■ **Assignment**: All lines below starting at the one that holds "(455, 99) none -> (374, 367) //" and ending at the one that holds "(448, 655) none -> (698, 388) //" should be printed exactly, ends included. Pictures should not be printed, nor anything else.

■ **Data shown**:
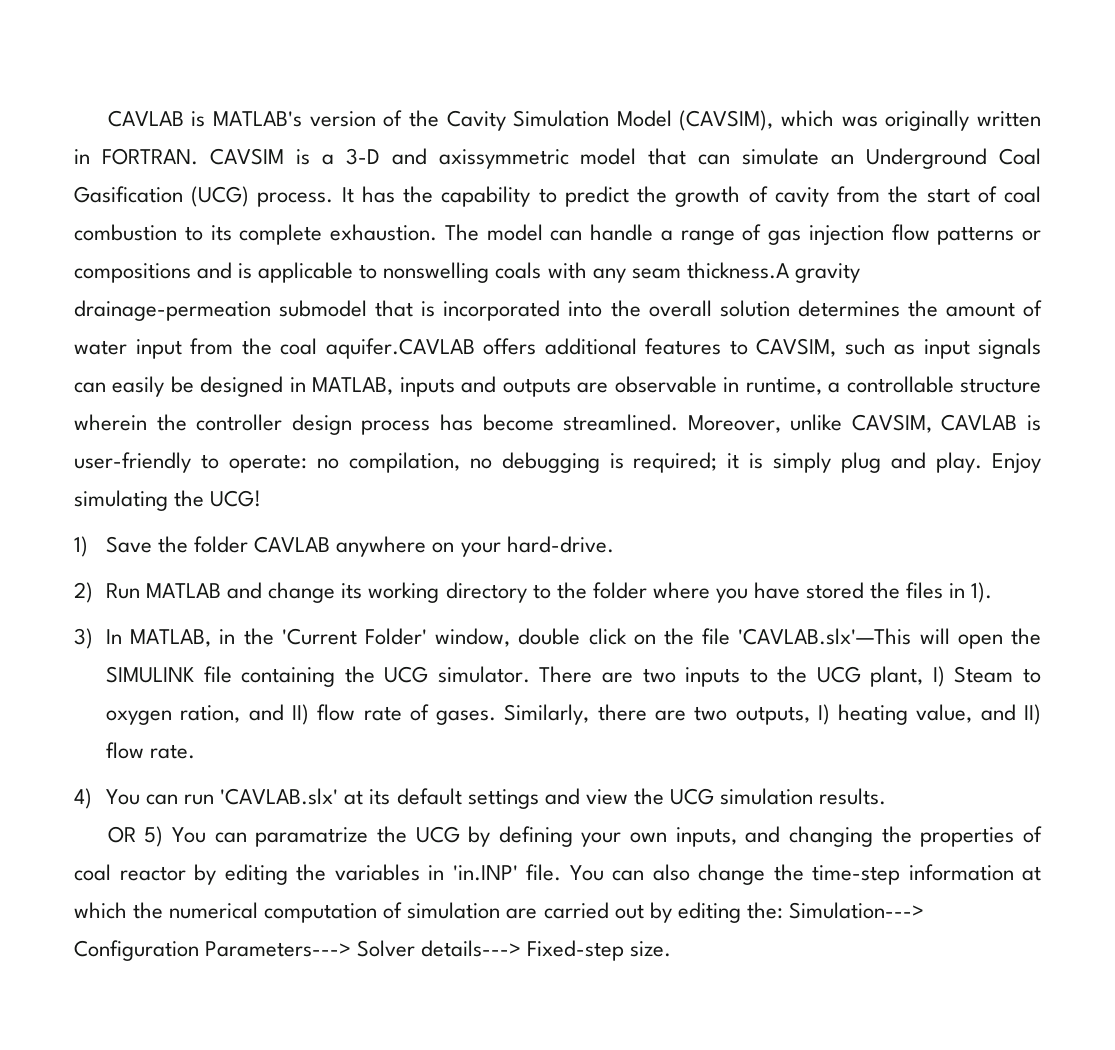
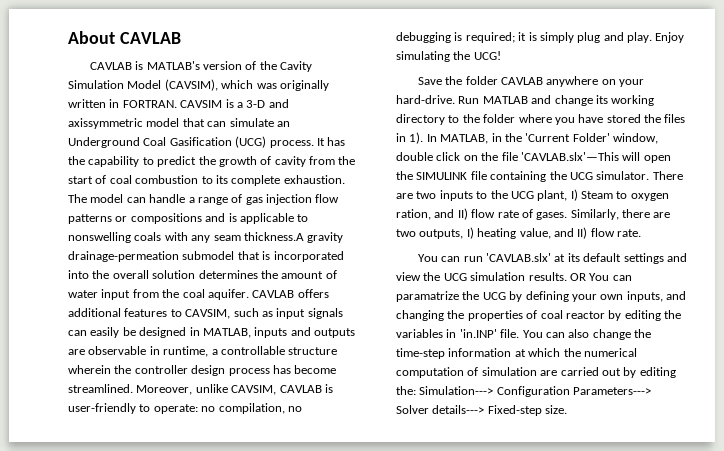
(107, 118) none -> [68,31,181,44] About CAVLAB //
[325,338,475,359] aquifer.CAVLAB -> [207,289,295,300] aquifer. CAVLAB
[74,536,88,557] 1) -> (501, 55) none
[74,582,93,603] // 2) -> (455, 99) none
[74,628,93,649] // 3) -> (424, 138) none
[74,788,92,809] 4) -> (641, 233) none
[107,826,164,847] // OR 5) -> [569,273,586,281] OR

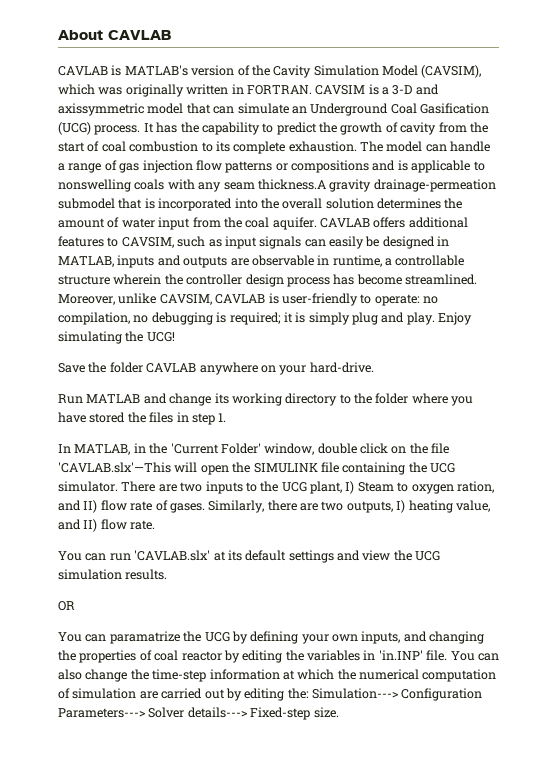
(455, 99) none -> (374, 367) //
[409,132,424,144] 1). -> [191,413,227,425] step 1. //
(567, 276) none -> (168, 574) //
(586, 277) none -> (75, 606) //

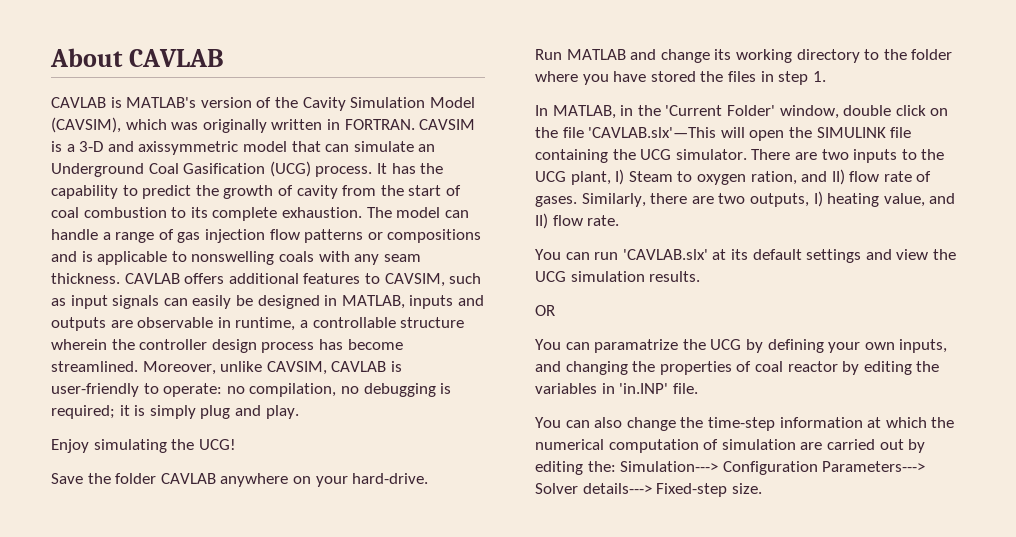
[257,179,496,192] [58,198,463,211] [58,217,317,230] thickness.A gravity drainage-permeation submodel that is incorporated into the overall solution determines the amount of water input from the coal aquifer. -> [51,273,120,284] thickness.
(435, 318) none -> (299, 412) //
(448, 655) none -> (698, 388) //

* * *

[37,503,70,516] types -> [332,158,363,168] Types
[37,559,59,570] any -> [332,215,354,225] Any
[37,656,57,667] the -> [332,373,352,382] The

■ **Response area**:
(455, 99) none -> (374, 367) //
[409,132,424,144] 1). -> [191,413,227,425] step 1. //
(567, 276) none -> (168, 574) //
(586, 277) none -> (75, 606) //

[257,179,496,192] [58,198,463,211] [58,217,317,230] thickness.A gravity drainage-permeation submodel that is incorporated into the overall solution determines the amount of water input from the coal aquifer. -> [51,273,120,284] thickness.
(435, 318) none -> (299, 412) //
(448, 655) none -> (698, 388) //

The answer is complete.